WHAT IS REQUIRED: Drop every image and restate the entries below word for word.

◇ ◇ ◇ ◇ ◇

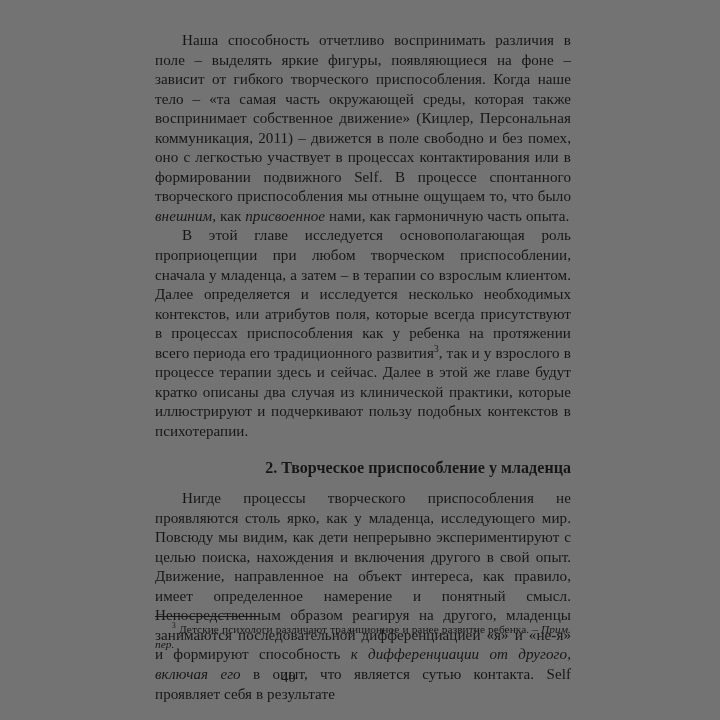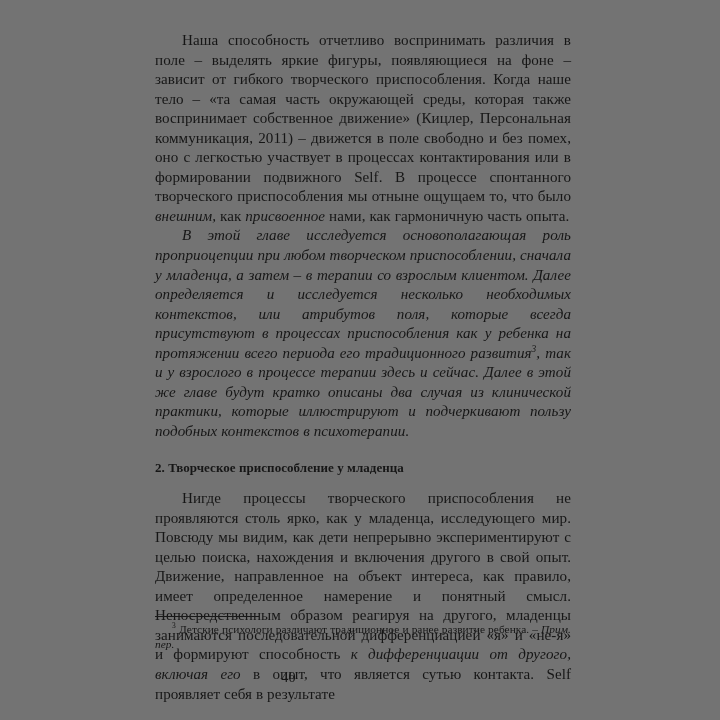--- a/index.html
+++ b/index.html
@@ -48,7 +48,6 @@
 
   .para + .para {
     margin-top: 0;
-    font-style: italic;
   }
 
   .para i, .para em {

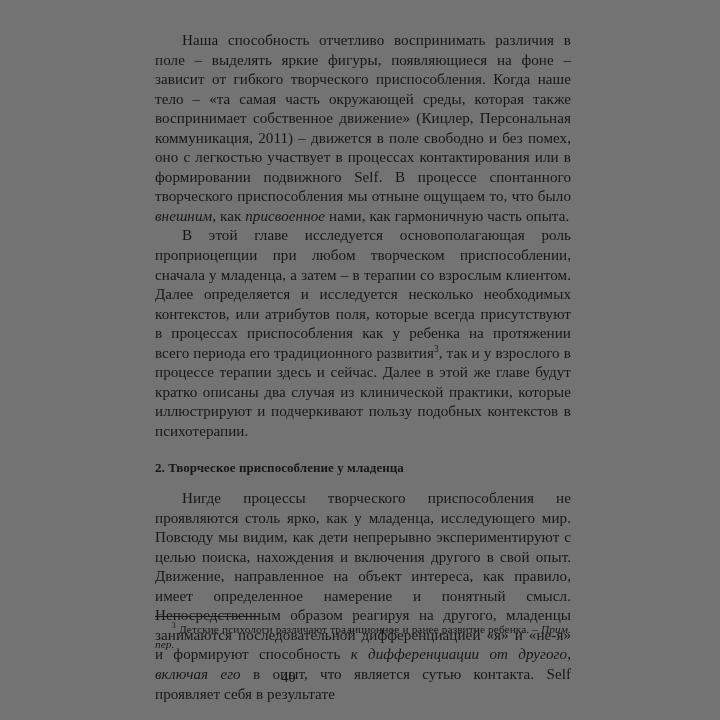--- a/index.html
+++ b/index.html
@@ -63,10 +63,10 @@
   
   .section-heading {
     margin: 0;
-    font-size: 13px;
+    font-size: 16px;
     line-height: 19.55px;
     font-weight: bold;
-    text-align: left;
+    text-align: right;
     text-indent: 0;
     padding-top: 17px;
     padding-bottom: 11px;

◇ ◇ ◇ ◇ ◇

TASK ANSWER:
--- a/index.html
+++ b/index.html
@@ -48,7 +48,6 @@
 
   .para + .para {
     margin-top: 0;
-    font-style: italic;
   }
 
   .para i, .para em {

--- a/index.html
+++ b/index.html
@@ -63,10 +63,10 @@
   
   .section-heading {
     margin: 0;
-    font-size: 13px;
+    font-size: 16px;
     line-height: 19.55px;
     font-weight: bold;
-    text-align: left;
+    text-align: right;
     text-indent: 0;
     padding-top: 17px;
     padding-bottom: 11px;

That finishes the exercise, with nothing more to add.